Se fijó en que Guillermo la estaba mirando, y le resultó muy agradable, aunque a la vez excitó su timidez. Y, combatiéndola, se dio cuenta de que a ella le daba mucha vergüenza mirarle por debajo de la cintura. Eso ya no lo había visto en la playa, ni tampoco después, pues él no le iba muy a la zaga en cuanto a timidez. Pero miró y, sin saber que eso era lo mismo que le ocurría a él casi al mismo tiempo, una sensación inquietante se adueñó de ella. Qué forma tan extraña que adquiría el cuerpo masculino. De algún modo, el pene se le antojaba como un extraño miembro vestigial. Por debajo del cuello, el cuerpo humano se desparramaba en varios apéndices de estilos distintos. Los brazos, que de un modo casi fractal imitaban esa diversificación haciendo una miniatura de la misma en sus extremos, con los dedos. Las piernas, terminadas en una protuberancia extraña que, a su vez, terminaba en cinco extraños bultos. Y eso tenía que ser todo. Pero no. En el cuerpo masculino, en el cuerpo que tenía delante, habitaba un intento abortado de crear otro miembro. Una absurda trompa, con otros cúmulos carnosos y grotescos en la base, que se erguía temblorosa como un miserable animalillo, ciego y vulnerable. Un cuello antinatural, dónde no debía haber ninguno, que se movía como el pollo decapitado que aún sigue correteando por el corral. Un gemelo parasitario y subdesarrollado que, por unos instantes, le hizo pensar en cual de los dos llevaría la voz cantante.

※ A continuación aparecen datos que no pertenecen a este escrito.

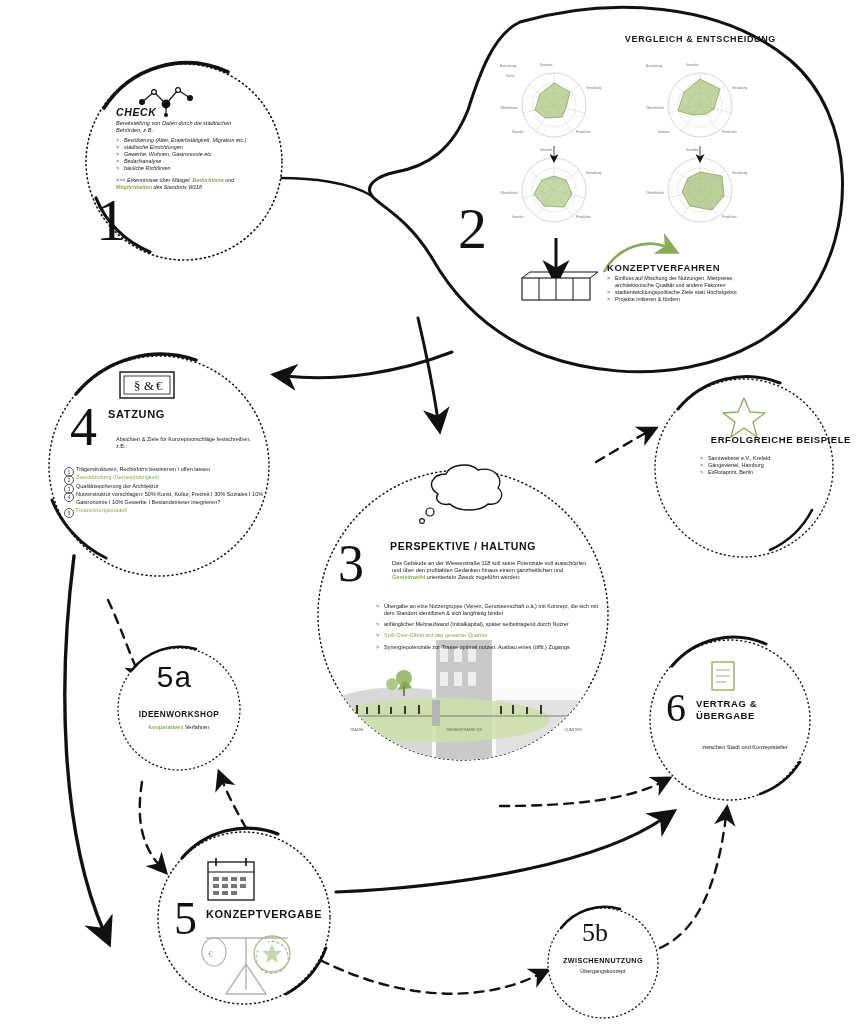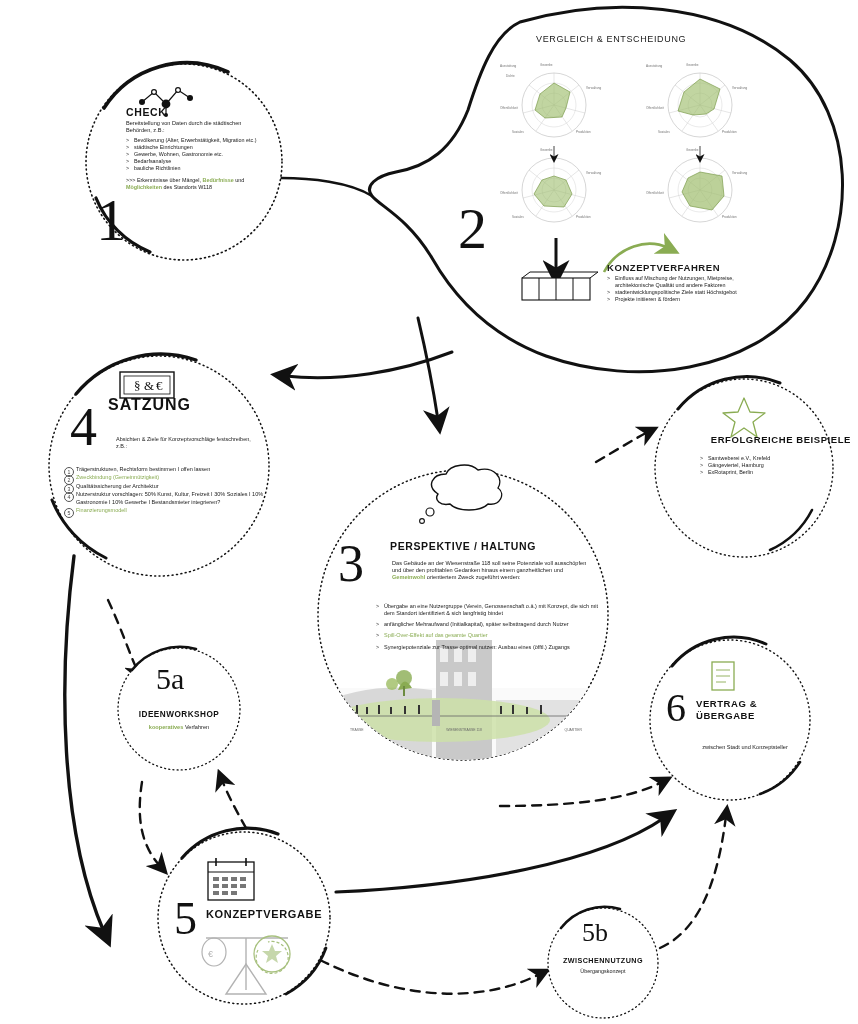--- a/index.html
+++ b/index.html
@@ -88,31 +88,31 @@
     border-radius: 50%;
     font-size: 5.2px;
     line-height: 8px;
     text-align: center;
     color: #444;
   }
 
   
   #node1 { left: 84px; top: 62px; width: 200px; height: 200px; }
   #node1 .num { position: absolute; left: 12px; top: 128px; font-size: 60px; }
-  #node1 .body { position: absolute; left: 42px; top: 44px; width: 142px; }
+  #node1 .body { position: absolute; left: 32px; top: 44px; width: 142px; font-style: italic; }
   #node1 .ttl { font-size: 10.5px; }
   #node1 .sub { font-size: 5.6px; margin-top: 2px; }
   #node1 ul.dash li { font-size: 5.4px; }
   #node1 .erk { font-size: 5.4px; margin-top: 5px; line-height: 1.3; }
 
   
   #blob2 { left: 440px; top: 6px; width: 412px; height: 362px; }
   #blob2 .hd {
     position: absolute; left: 96px; top: 28px; width: 240px;
-    text-align: left; font-size: 9px; font-weight: 400; letter-spacing: .07em;
+    text-align: right; font-size: 9px; font-weight: 700; letter-spacing: .07em;
   }
   #blob2 .num { position: absolute; left: 18px; top: 194px; font-size: 58px; }
   #kvtitle {
     position: absolute; left: 607px; top: 262px; width: 160px;
     font-size: 9.5px; font-weight: 700; letter-spacing: .06em;
   }
   #kvlist { position: absolute; left: 607px; top: 272px; width: 150px; font-size: 5.4px; }
   .radarlab {
     position: absolute; font-size: 3.1px; color: #777;
     white-space: nowrap;
@@ -339,21 +339,21 @@
   </svg>
   <div class="node" id="node4"></div>
   <svg class="icon-wrap" width="58" height="30" viewBox="0 0 58 30" style="left:118px; top:370px;">
     <rect x="2" y="2" width="54" height="26" fill="#fff" stroke="#111" stroke-width="1.4"></rect>
     <rect x="6" y="6" width="46" height="18" fill="none" stroke="#111" stroke-width="0.8"></rect>
     <text x="16" y="20" font-family="Liberation Serif, serif" font-size="13" fill="#111">§</text>
     <text x="26" y="20" font-family="Liberation Serif, serif" font-size="13" fill="#111">&amp;</text>
     <text x="38" y="20" font-family="Liberation Serif, serif" font-size="13" fill="#111">€</text>
   </svg>
   <div class="num" style="position:absolute; left:70px; top:400px; font-size:54px;">4</div>
-  <div class="ttl" style="position:absolute; left:108px; top:396px; font-size:16px;">SATZUNG</div>
+  <div class="ttl" style="position:absolute; left:108px; top:408px; font-size:11px;">SATZUNG</div>
   <div class="sub" style="position:absolute; left:116px; top:436px; width:136px; font-size:5.5px;">Absichten &amp; Ziele für Konzeptvorschläge festschreiben, z.B.:</div>
   <div style="position:absolute; left:64px; top:466px; width:200px; font-size:5.5px;">
     <ol class="circ">
       <li>Trägerstrukturen, Rechtsform bestimmen I offen lassen</li>
       <li class="green">Zweckbindung (Gemeinnützigkeit)</li>
       <li>Qualitätssicherung der Architektur</li>
       <li>Nutzerstruktur vorschlagen: 50% Kunst, Kultur, Freizeit I 30% Soziales I 10% Gastronomie I 10% Gewerbe I Bestandsmieter integrieren?</li>
       <li class="green">Finanzierungsmodell</li>
     </ol>
   </div>
@@ -436,21 +436,21 @@
   <div style="position:absolute; left:350px; top:728px; width:232px; font-size:3.4px; color:#666; display:flex; justify-content:space-between;">
     <span>TRASSE</span>
     <span>WIESENSTRASSE 118</span>
     <span>QUARTIER</span>
   </div>
 
   <svg class="layer" viewBox="0 0 858 1024">
     <circle cx="179" cy="709" r="61" fill="#fff" stroke="#111" stroke-width="1.3" stroke-dasharray="1 3.2" stroke-linecap="round"></circle>
     <path d="M132,670 A61,61 0 0 1 196,649" fill="none" stroke="#111" stroke-width="2.6" stroke-linecap="round"></path>
   </svg>
-  <div class="num" style="position:absolute; left:156px; top:664px; font-size:30px;">5a</div>
+  <div class="num" style="position:absolute; left:156px; top:664px; font-size:30px;font-family:Liberation Mono, monospace;">5a</div>
   <div class="ttl" style="position:absolute; left:124px; top:710px; width:110px; text-align:center; font-size:8.2px;">IDEENWORKSHOP</div>
   <div class="sub" style="position:absolute; left:124px; top:724px; width:110px; text-align:center; font-size:5.6px;">
     <span class="greenb">kooperatives</span>
     <span>Verfahren</span>
   </div>
 
   <svg class="layer" viewBox="0 0 858 1024">
     <circle cx="730" cy="720" r="80" fill="#fff" stroke="#111" stroke-width="1.4" stroke-dasharray="1 3.4" stroke-linecap="round"></circle>
     <path d="M672,666 A80,80 0 0 1 766,644" fill="none" stroke="#111" stroke-width="3" stroke-linecap="round"></path>
     <path d="M800,762 A80,80 0 0 1 760,794" fill="none" stroke="#111" stroke-width="2.6" stroke-linecap="round"></path>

Recordó unos dibujos animados que veía de pequeña, cuando su hermano mayor se hacía con el control del mando. En ella, pequeños seres homínidos controlaban a titánicos dinosaurios para llevar a cabo una lucha sin cuartel.
¿Era ese miembro que tanteaba el aire como un tembloroso anciano tubular un pequeño Jockey que dominaba al, a su lado, titánico y desprovisto de iniciativa dinosaurio que era Guillermo?

Pero pronto se deshicieron de estos extraños pensamientos, entregándose de nuevo a la contemplación sin extrañamiento del cuerpo del otro. Y, en esta dimensión del multiverso en la que los padres no estaban, la hermana tampoco, ni la asistenta, en esta realidad de entre millares en la que sí que se habían conocido, en la que ambos eran inexpertos en el mundo de las relaciones románticas, en la que esa noche estaban en el sofá de casa de él y en el que ambos tuvieron extraños pesamientos filosóficos al contemplarse mutuamente, en esta faceta de la existencia única entre el océano de océanos en las que las realidades se pierden y arremolinan como gotas de agua... En esta realidad en el que la probabilidad hacía la vista gorda, Guillermo y Ana se abrazaron, con la mirada y con el gesto, con los brazos y las piernas, con los labios y el aliento.